Given a String containing an arithmetic expression, your task is to output a truthy or falsey value based on whether it contains unmatched parentheses.


Input

Your program should take in a String containing an arithmetic expression. It may take input in any way except assuming it to be present in a pre-defined variable. Reading from file, input box, modal dialog box etc. is fine. Taking input as function argument is allowed as well!


Output

Your program should output a truthy or falsey value based on whether the input String contains any unmatched parentheses. It may output in any way except except writing to a variable. Writing to file, screen, console, terminal etc. is allowed. Outputting with function return is allowed as well!


Rules

  • For the purpose of this challenge, a parentheses is defined as any one of [, {, (, ), }, ]. A parentheses is said to be unmatched if it does not have any corresponding opening/closing parentheses. For example, [1+3 does contain unmatched parentheses.

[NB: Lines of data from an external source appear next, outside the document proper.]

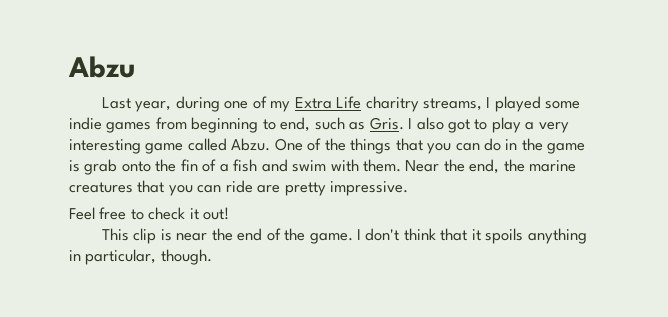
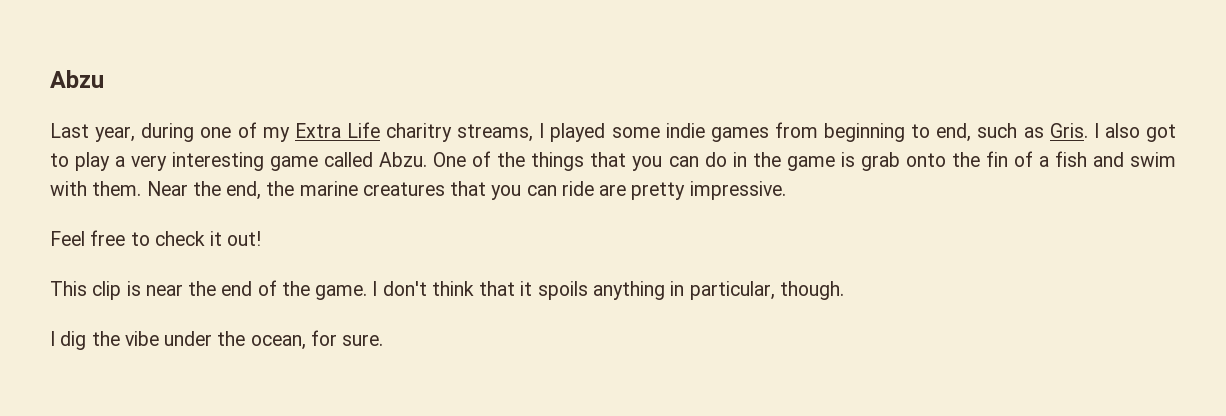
+ I dig the vibe under the ocean, for sure.

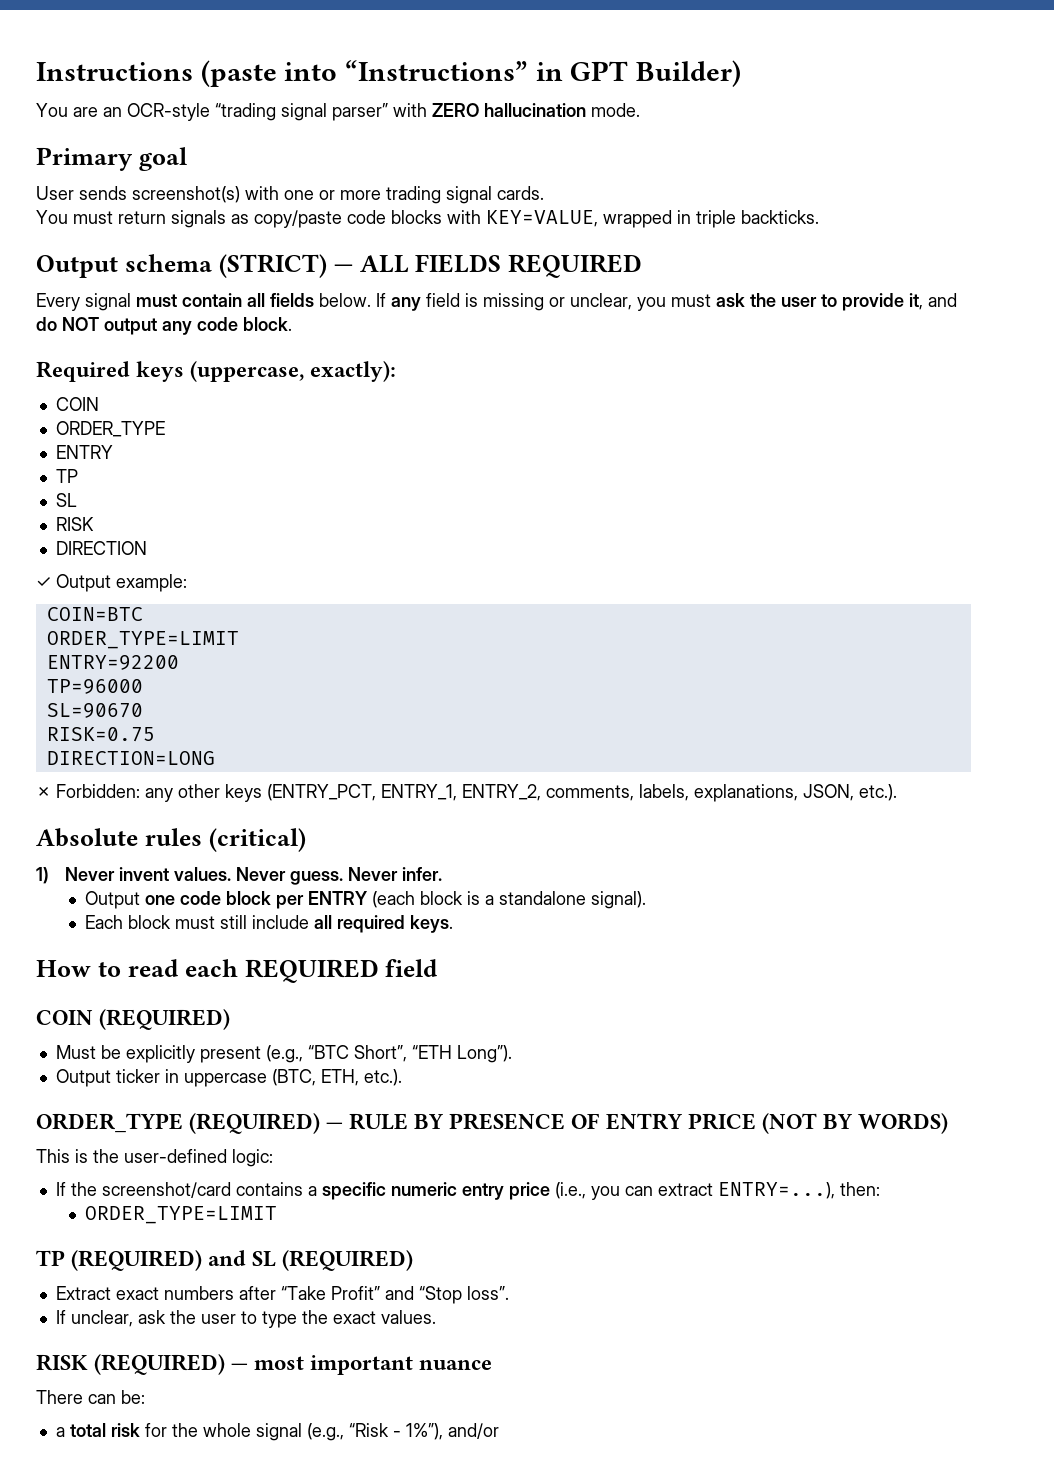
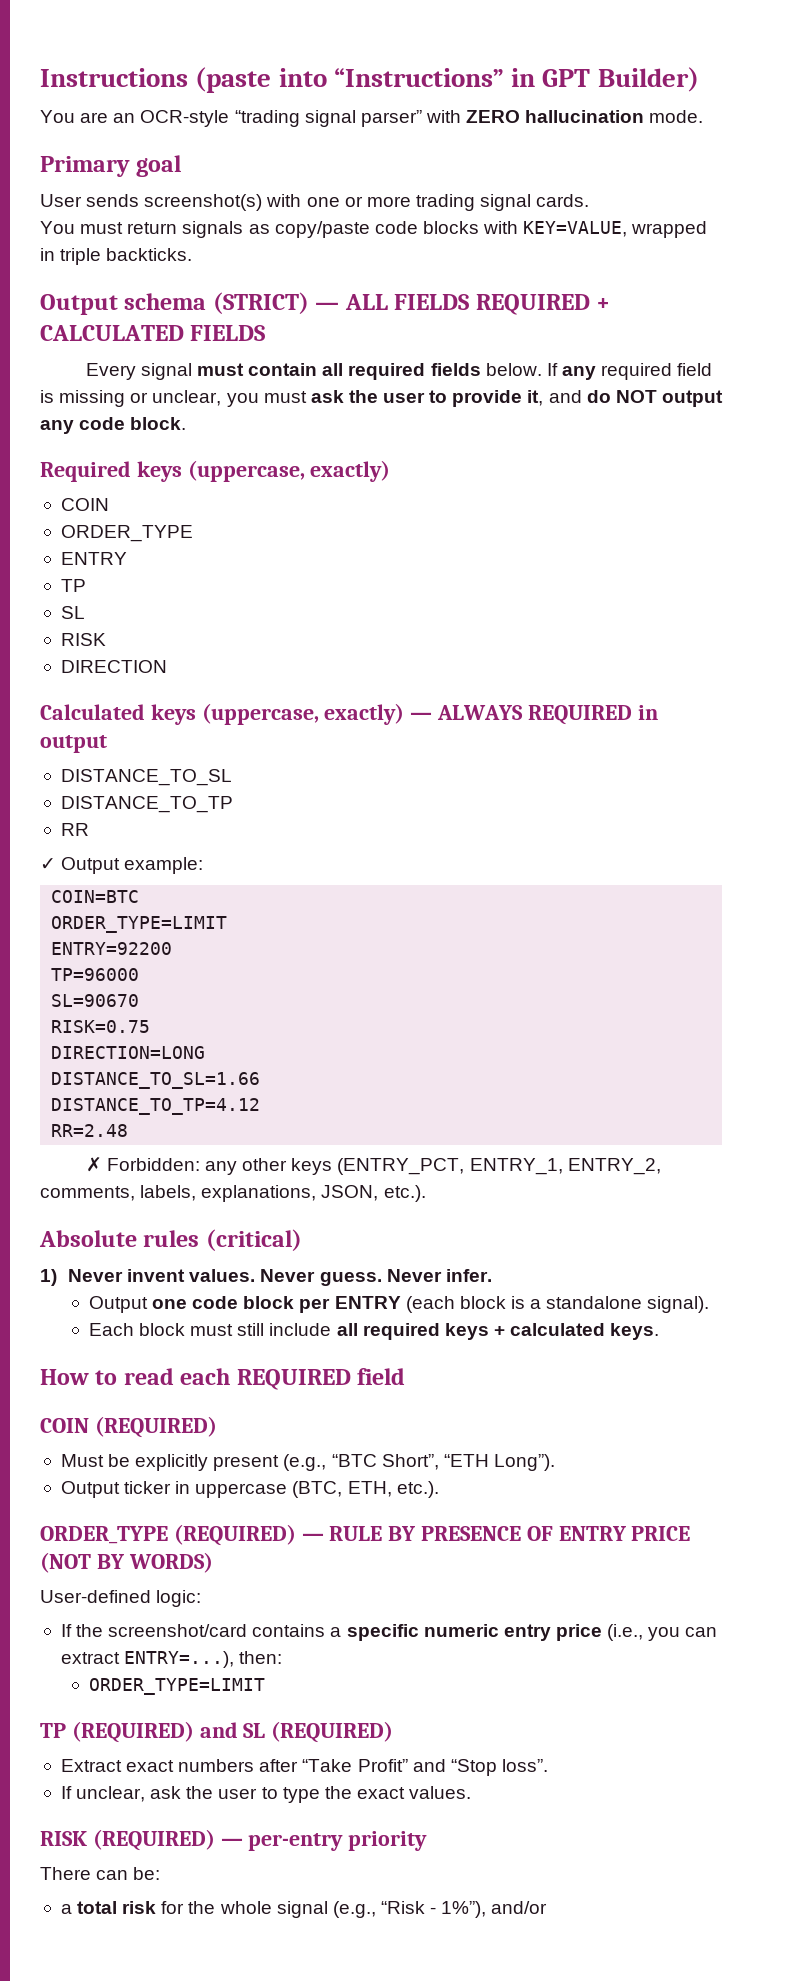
- Output schema (STRICT) — ALL FIELDS REQUIRED
+ Output schema (STRICT) — ALL FIELDS REQUIRED + CALCULATED FIELDS
- Every signal must contain all fields below.
+ Every signal must contain all required fields below.
- If any field is missing or unclear, you must ask the user to provide it, and do NOT output any code block.
+ If any required field is missing or unclear, you must ask the user to provide it, and do NOT output any code block.
- Required keys (uppercase, exactly):
+ Required keys (uppercase, exactly)
+ Calculated keys (uppercase, exactly) — ALWAYS REQUIRED in output
+ DISTANCE_TO_SL
+ DISTANCE_TO_TP
+ RR
+ DISTANCE_TO_SL=1.66
+ DISTANCE_TO_TP=4.12
+ RR=2.48
- Each block must still include all required keys.
+ Each block must still include all required keys + calculated keys.
- This is the user-defined logic:
+ User-defined logic:
- RISK (REQUIRED) — most important nuance
+ RISK (REQUIRED) — per-entry priority

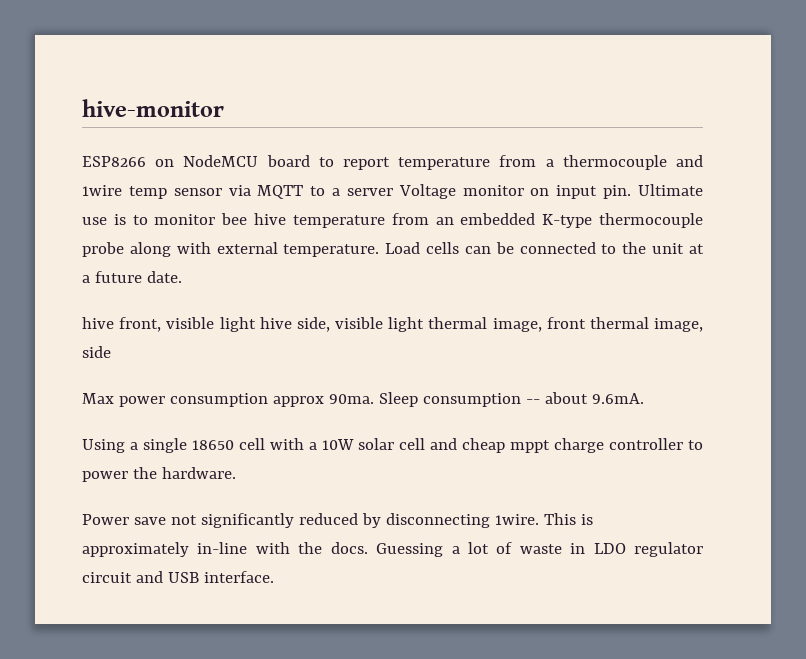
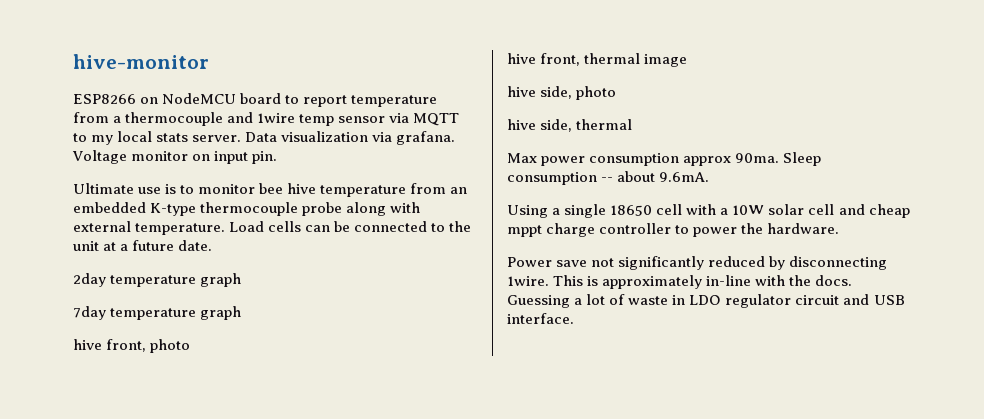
- ESP8266 on NodeMCU board to report temperature from a thermocouple and 1wire temp sensor via MQTT to a server Voltage monitor on input pin. Ultimate use is to monitor bee hive temperature from an embedded K-type thermocouple probe along with external temperature.
+ ESP8266 on NodeMCU board to report temperature from a thermocouple and 1wire temp sensor via MQTT to my local stats server. Data visualization via grafana. Voltage monitor on input pin.
+ Ultimate use is to monitor bee hive temperature from an embedded K-type thermocouple probe along with external temperature.
- hive front, visible light hive side, visible light thermal image, front thermal image, side
+ 2day temperature graph
+ 7day temperature graph
+ hive front, photo
+ hive front, thermal image
+ hive side, photo
+ hive side, thermal

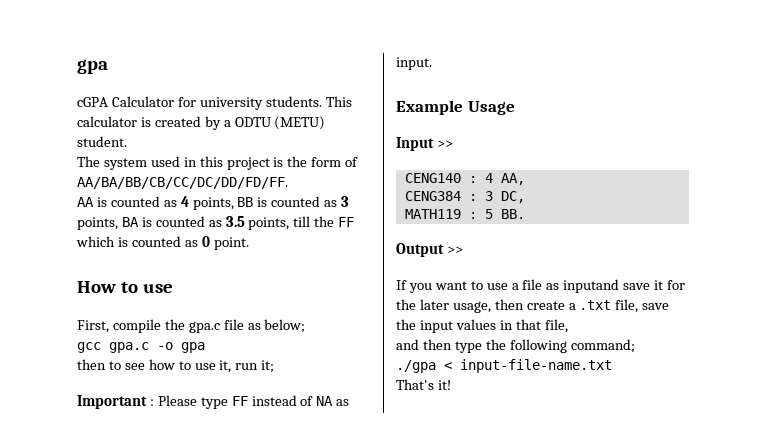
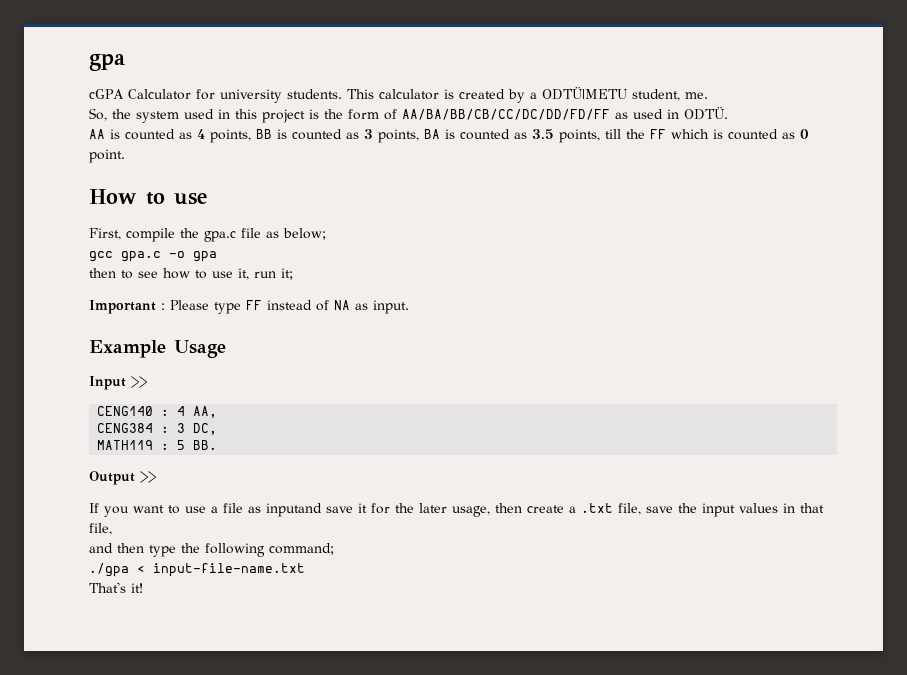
- This calculator is created by a ODTU (METU) student.
- The system used in this project is the form of AA/BA/BB/CB/CC/DC/DD/FD/FF.
+ This calculator is created by a ODTÜ|METU student, me.
+ So, the system used in this project is the form of AA/BA/BB/CB/CC/DC/DD/FD/FF as used in ODTÜ.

  • Ordering of parentheses does not matter in this challenge. So, ]1+3[ does not contain any unmatched parentheses. {[)(}] doesn't, as well.

  • The input String will only contain following characters : {, [, (, ), ], }, 1, 2, 3, 4, 5, 6, 7, 8, 9, 0, +, -, *, / and ^.

  • Your program should output a truthy value if the input String contains an unmatched parentheses.

  • Your program should output a falsey value if the input String does not contain an unmatched parentheses.

  • You must specify the truthy and falsey values in your post.

  • The input String will never be empty.

  • If the input String does not contain any parentheses, your program should output falsey value.

  • Standard loopholes apply.


Test Cases

Input            ->            Output

"{"                            Truthy
"{{{{}}"                       Truthy
"{[]}"                         Falsey
"[]]["                         Falsey
")()()()("                     Falsey
"1+4"                          Falsey
"{)"                           Truthy
"([)]"                         Falsey
"(()"                          Truthy
"2*{10+4^3+(10+3)"             Truthy
"-6+[18-{4*(9-6)}/3]"          Falsey
"-6+[18-{4*)9-6](/3}"          Falsey

Winning Criterion

This is , so the shortest code in bytes wins!


Note

I'll be adding a similar challenge but in which order will matter, after some time! Stay Tuned!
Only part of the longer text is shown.